- **Directions for this task**: The expected answer is the set of lines in the data below between the line holding "customer number: CU95722 -> CU95922" and the line holding "total: 1687.68 -> 1795.63", inclusive, written out exactly.

- **Data extracts**:
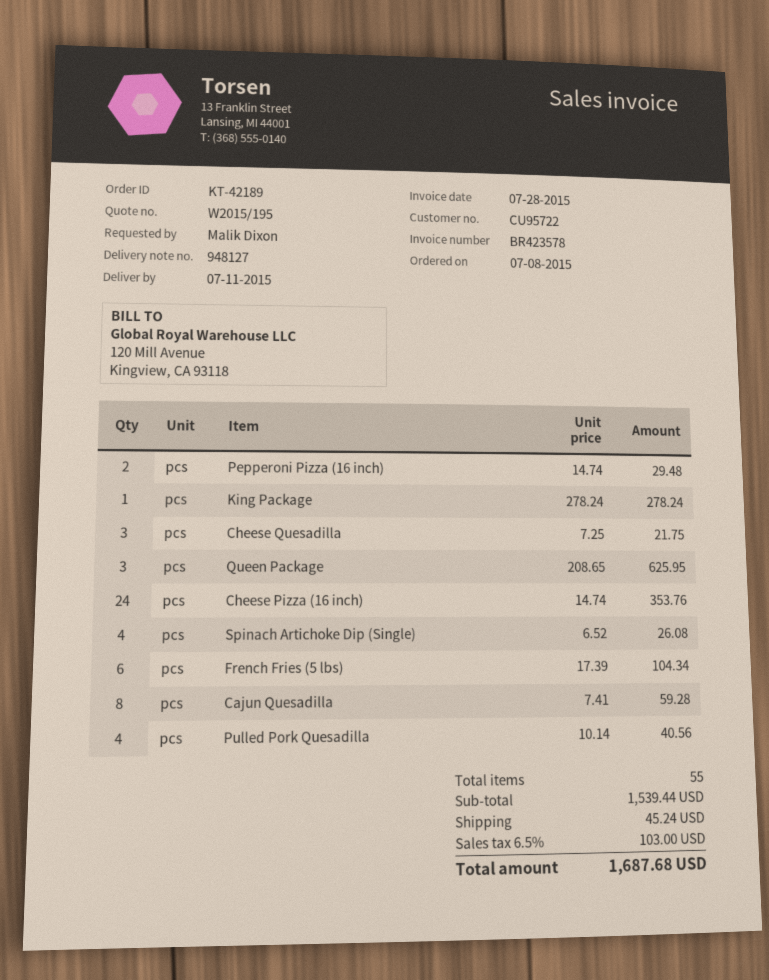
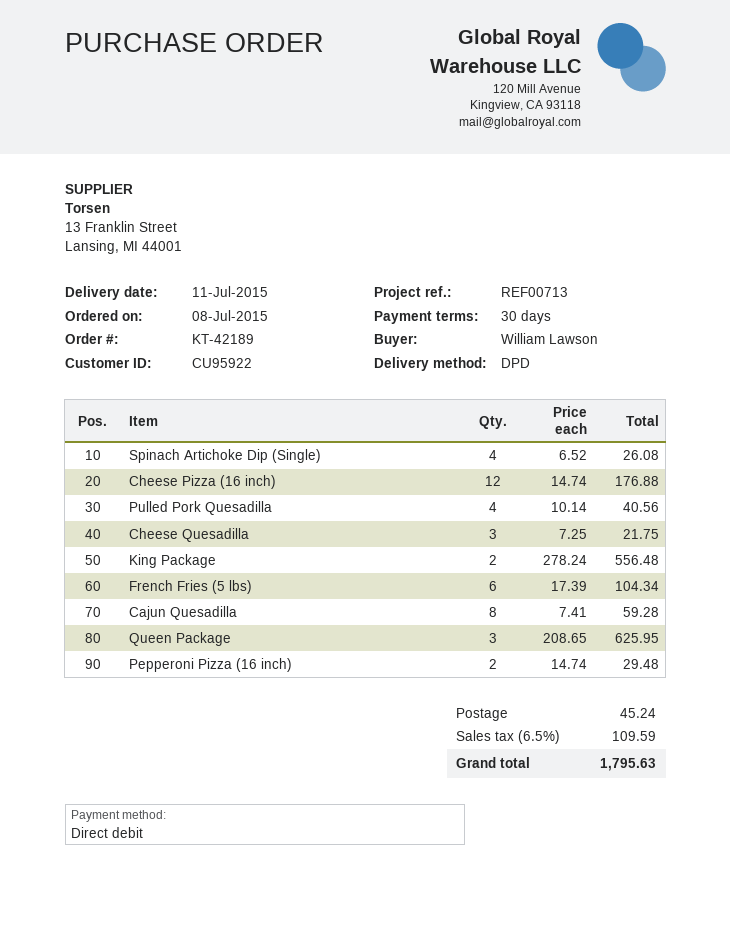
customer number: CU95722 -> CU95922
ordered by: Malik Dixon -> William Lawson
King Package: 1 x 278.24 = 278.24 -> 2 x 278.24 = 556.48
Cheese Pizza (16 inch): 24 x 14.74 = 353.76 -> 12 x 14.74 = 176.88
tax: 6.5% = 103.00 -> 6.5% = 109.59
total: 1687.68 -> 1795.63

...

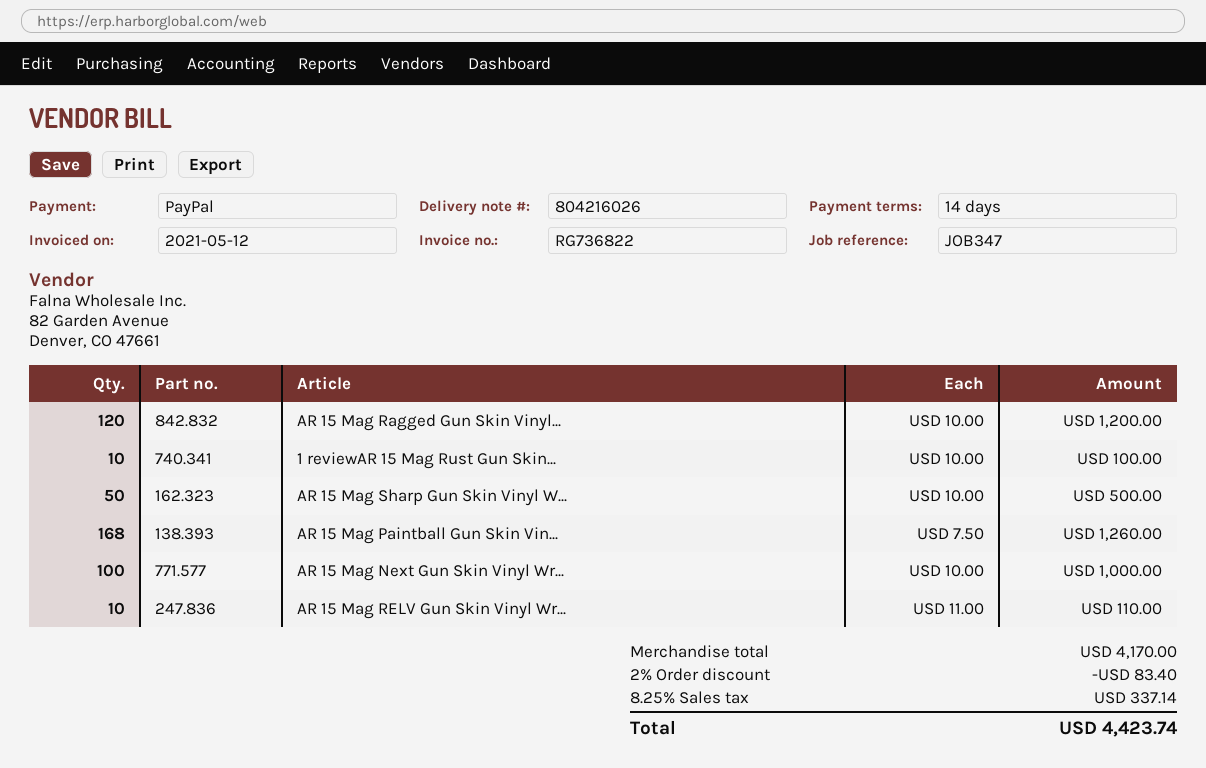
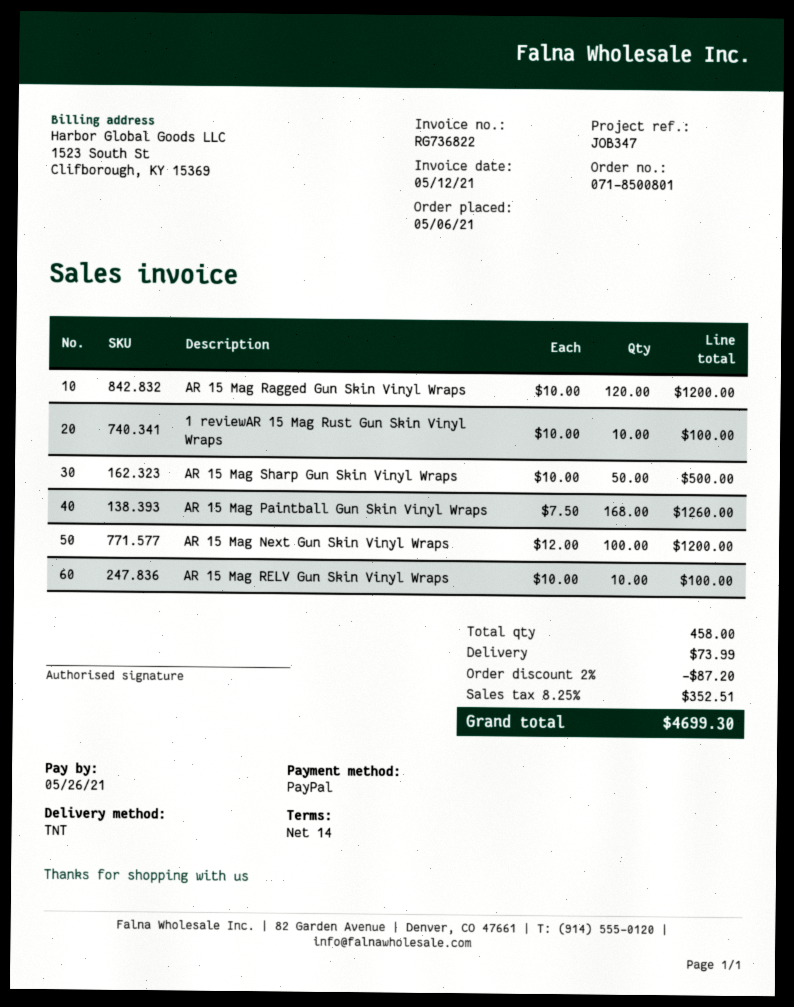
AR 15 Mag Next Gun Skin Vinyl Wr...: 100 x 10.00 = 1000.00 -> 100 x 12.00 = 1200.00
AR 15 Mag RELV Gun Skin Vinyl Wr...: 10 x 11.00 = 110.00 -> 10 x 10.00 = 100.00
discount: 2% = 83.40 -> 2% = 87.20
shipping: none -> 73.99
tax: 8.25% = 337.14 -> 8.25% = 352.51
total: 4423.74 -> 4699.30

- **Output for this exercise**:
customer number: CU95722 -> CU95922
ordered by: Malik Dixon -> William Lawson
King Package: 1 x 278.24 = 278.24 -> 2 x 278.24 = 556.48
Cheese Pizza (16 inch): 24 x 14.74 = 353.76 -> 12 x 14.74 = 176.88
tax: 6.5% = 103.00 -> 6.5% = 109.59
total: 1687.68 -> 1795.63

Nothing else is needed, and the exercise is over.